— The task —
Across the records that follow, give the number of lines containing the word "html" and nothing else.

— Data extracts —
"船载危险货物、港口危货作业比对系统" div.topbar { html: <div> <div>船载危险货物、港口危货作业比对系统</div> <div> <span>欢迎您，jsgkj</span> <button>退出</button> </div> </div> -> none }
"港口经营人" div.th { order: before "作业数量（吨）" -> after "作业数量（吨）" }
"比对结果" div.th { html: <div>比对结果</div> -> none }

---

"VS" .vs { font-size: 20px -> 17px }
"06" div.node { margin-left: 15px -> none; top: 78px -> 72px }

— Output for this task —
2